I'm fine about it, actually! Maybe it's a European thing. Coming to America, it was weird, where L.A. was the first port of call and nobody says what their age is! I've seen myself on TV and thought, "God, I've aged, no two ways about it!" But we all get older, and I think it's important to grow old gracefully. Besides, people see me on TV in the Supernanny outfit and then they tell me, "Oh, you look so much younger in real life!"

What's your best health habit? Your worst?

My worst is also my best -- it's the sun! We're starved of it in Britain. Being at the beach helps me relax, but being exposed to the sun all the time isn't good. It feels peaceful to hear the sea and soak up the sun. You feel like you're just melting into the lounge and it feels good. But I'm cautious and I know about sun safety.

What's a parent to do when we try to implement your "naughty corner" time-out philosophy and it's not working?

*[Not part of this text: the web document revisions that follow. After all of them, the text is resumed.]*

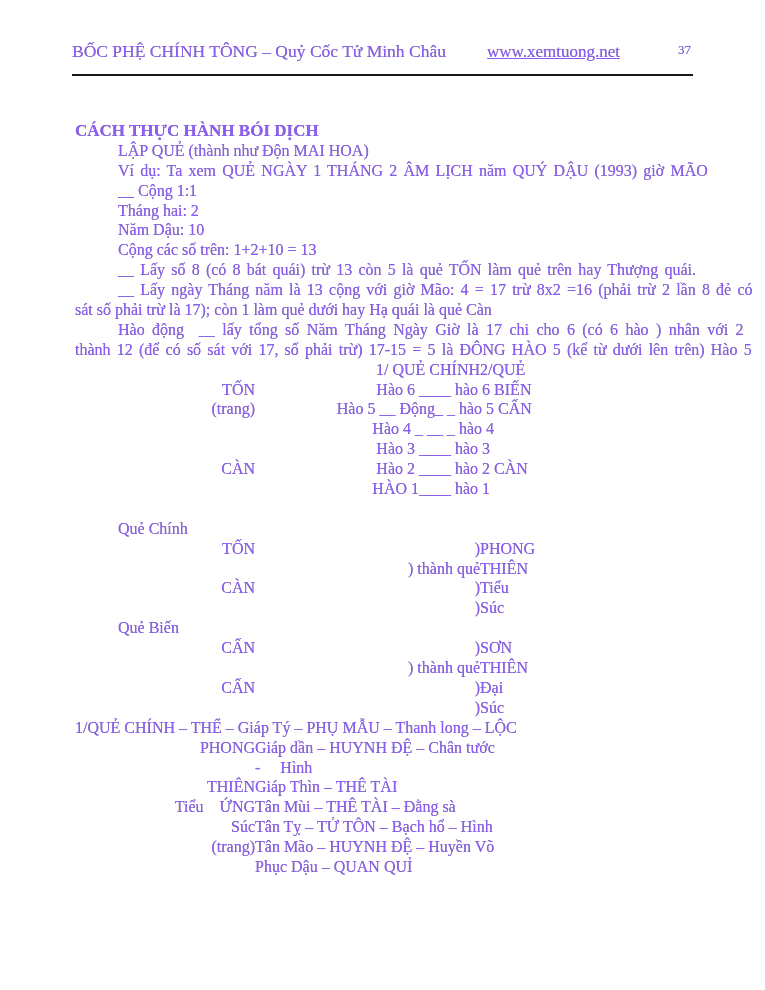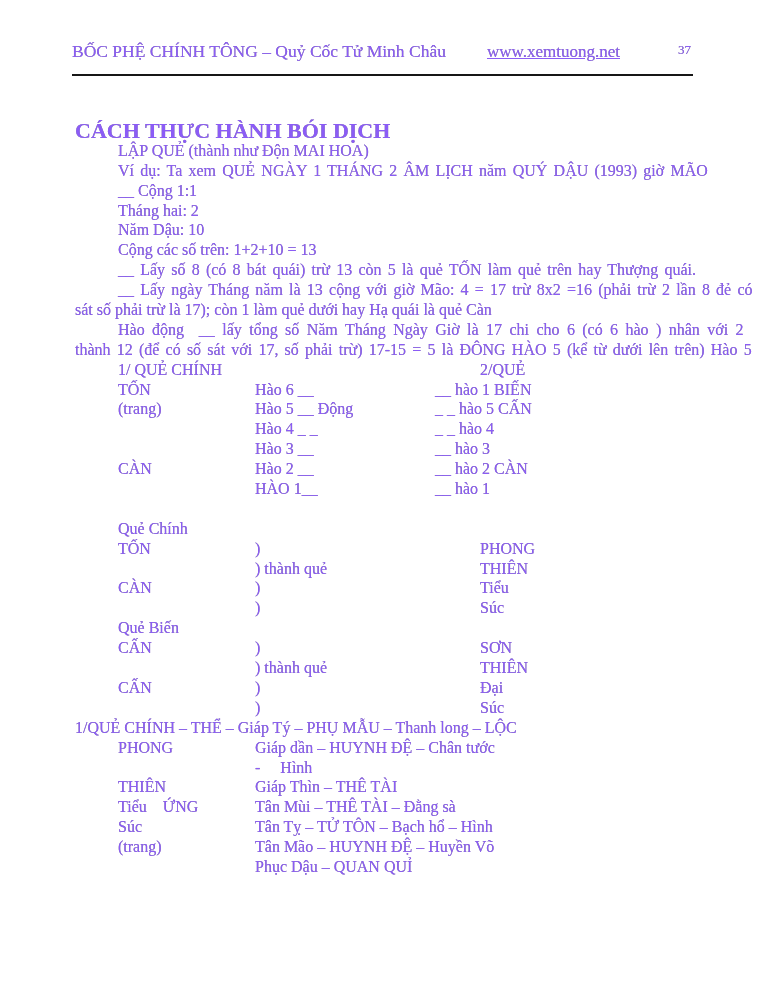"CÁCH THỰC HÀNH BÓI DỊCH" .heading { font-size: 22px -> 17px }
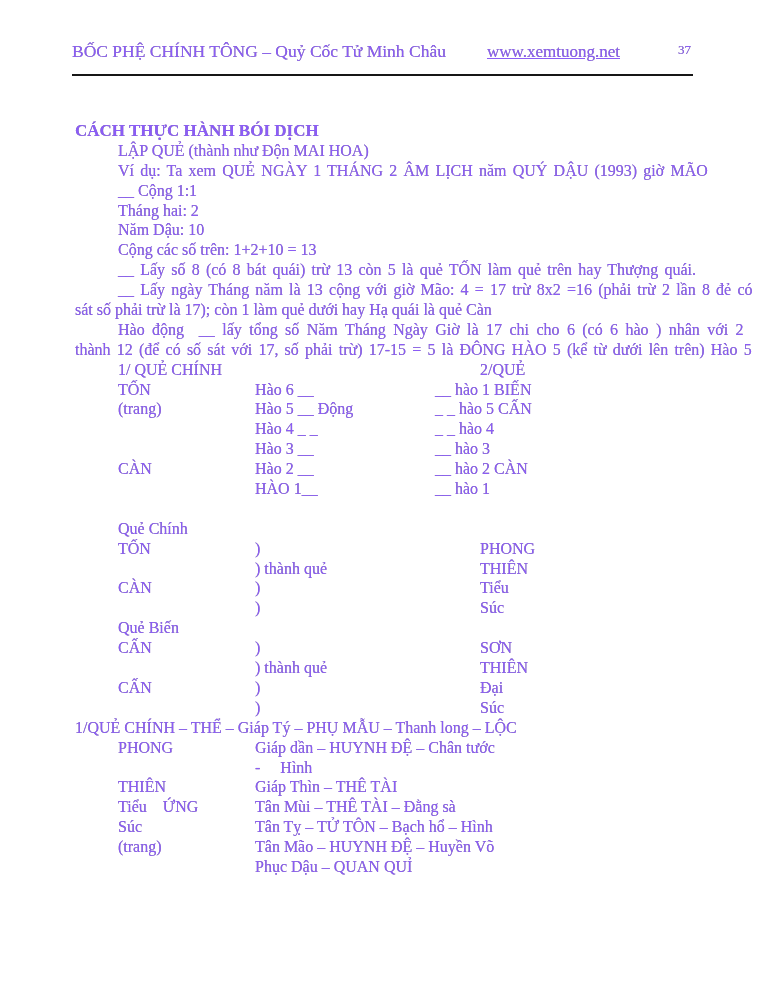"1/ QUẺ CHÍNH" .row.ind { text-align: none -> right }
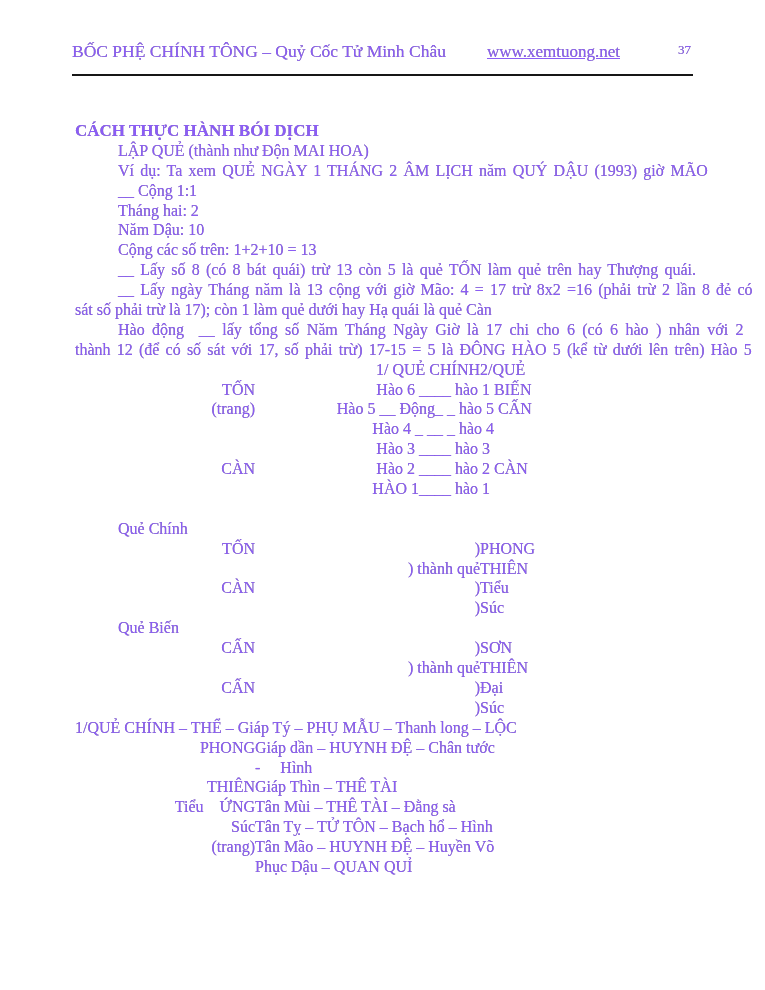"__ hào 1 BIẾN" span { text: 1 -> 6 }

People say to me, "Time out doesn't work," and it turns out they're not doing the steps properly. The biggest mistake I see parents doing with the naughty step is holding the child on the step, instead of putting them back. They're doing it as a way of getting the parent's attention. You have to keep putting the child back on the step, without engaging with them, until they realize you're going to keep doing it. It can take a lot of repetition! I always go into houses and have to correct how they do time out. The parents will tell me it doesn't work, and the producers will say, "What are you going to do?" I'll say, "I'm going to do what they say doesn't work, and they're going to see what they're doing wrong!"

What's your favorite children's book?

I love reading children the Olivia books! I think they're really sweet. And as a young child my favorites were those by Beatrix Potter.

You always seem so in control of every situation. What really stresses you out? What do you do to relax?

A bad flight stresses me out. Five years of traveling around and I still don't like flying. I'm not a keen flyer. So when I get a bad flight, I feel sick and I'm looking for the airsick bag, having to breathe in and breathe out. They say the universe puts things in front of you that you have to learn to deal with better, so I've got some more flying to do. As soon as I touch down it's a relief, and then I like to get in a hot bubble bath. I love my "smellies" -- my essential oils and my candles.